What is being asked:
The answer must be every line of the records below that holds the word "Ducks".

Material to process:
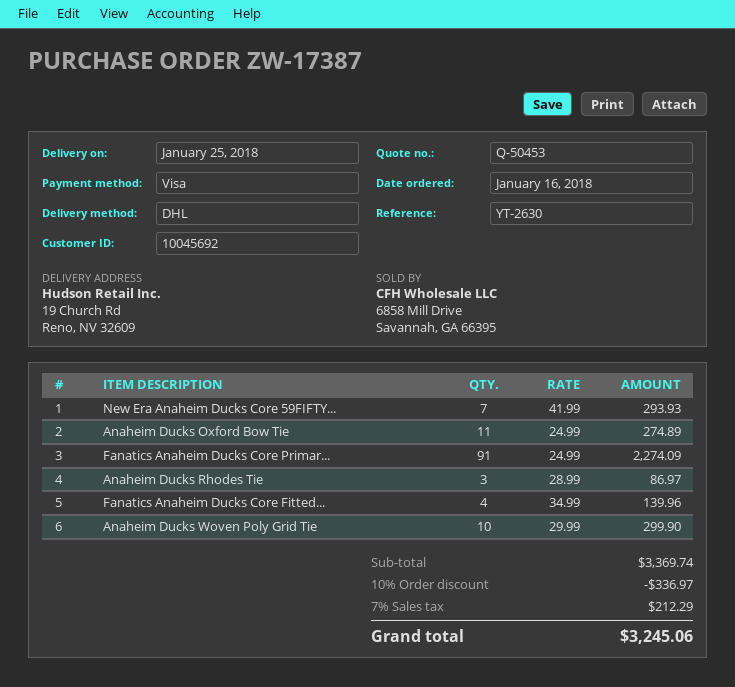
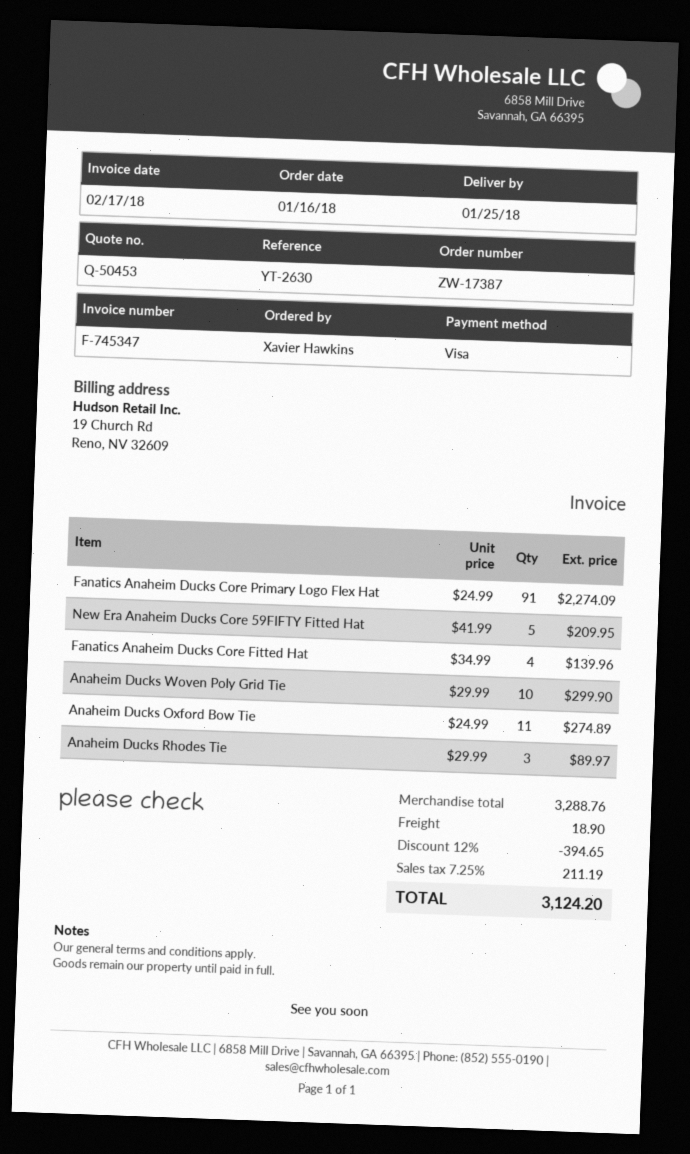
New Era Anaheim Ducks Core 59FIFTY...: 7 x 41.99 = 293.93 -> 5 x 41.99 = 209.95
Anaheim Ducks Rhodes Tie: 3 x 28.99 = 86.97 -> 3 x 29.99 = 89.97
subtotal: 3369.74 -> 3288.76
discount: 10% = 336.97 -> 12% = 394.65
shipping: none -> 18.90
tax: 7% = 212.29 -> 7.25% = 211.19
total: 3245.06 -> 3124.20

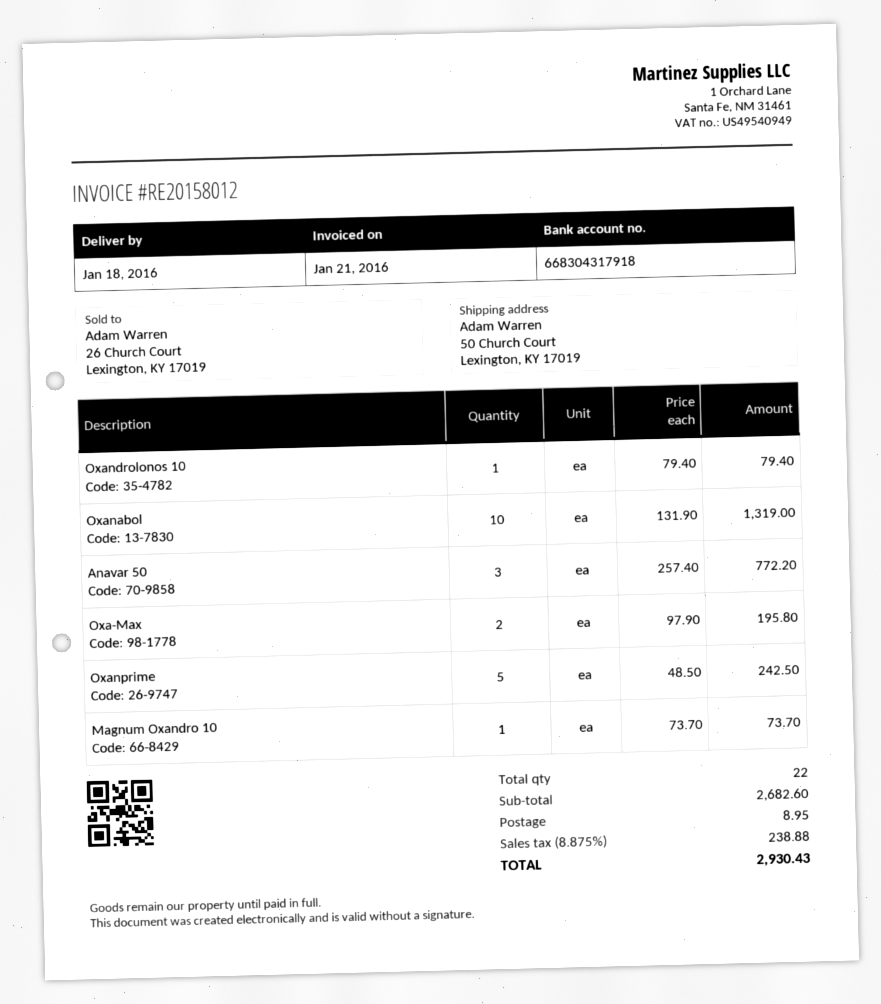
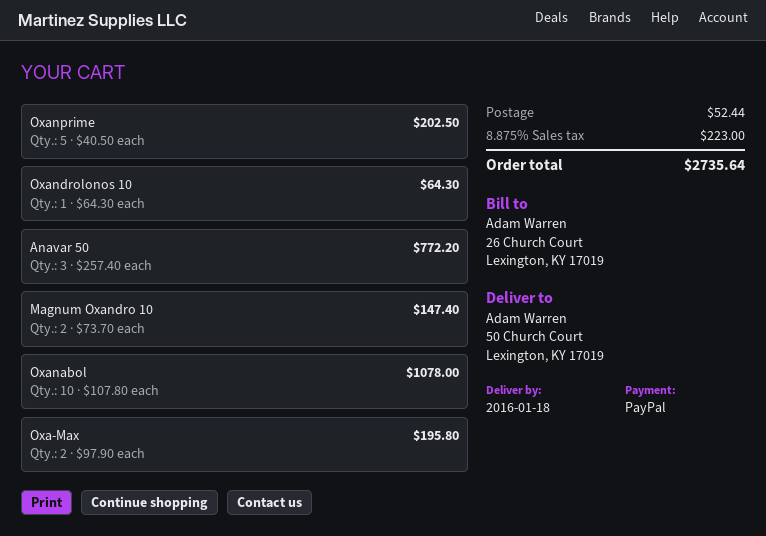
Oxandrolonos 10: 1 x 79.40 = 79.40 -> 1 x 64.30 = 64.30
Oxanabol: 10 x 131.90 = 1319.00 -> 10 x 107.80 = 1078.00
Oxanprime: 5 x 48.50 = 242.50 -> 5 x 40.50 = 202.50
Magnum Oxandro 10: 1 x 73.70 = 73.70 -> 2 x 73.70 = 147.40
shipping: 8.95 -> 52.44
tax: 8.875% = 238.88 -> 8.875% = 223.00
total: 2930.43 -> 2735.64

Result:
New Era Anaheim Ducks Core 59FIFTY...: 7 x 41.99 = 293.93 -> 5 x 41.99 = 209.95
Anaheim Ducks Rhodes Tie: 3 x 28.99 = 86.97 -> 3 x 29.99 = 89.97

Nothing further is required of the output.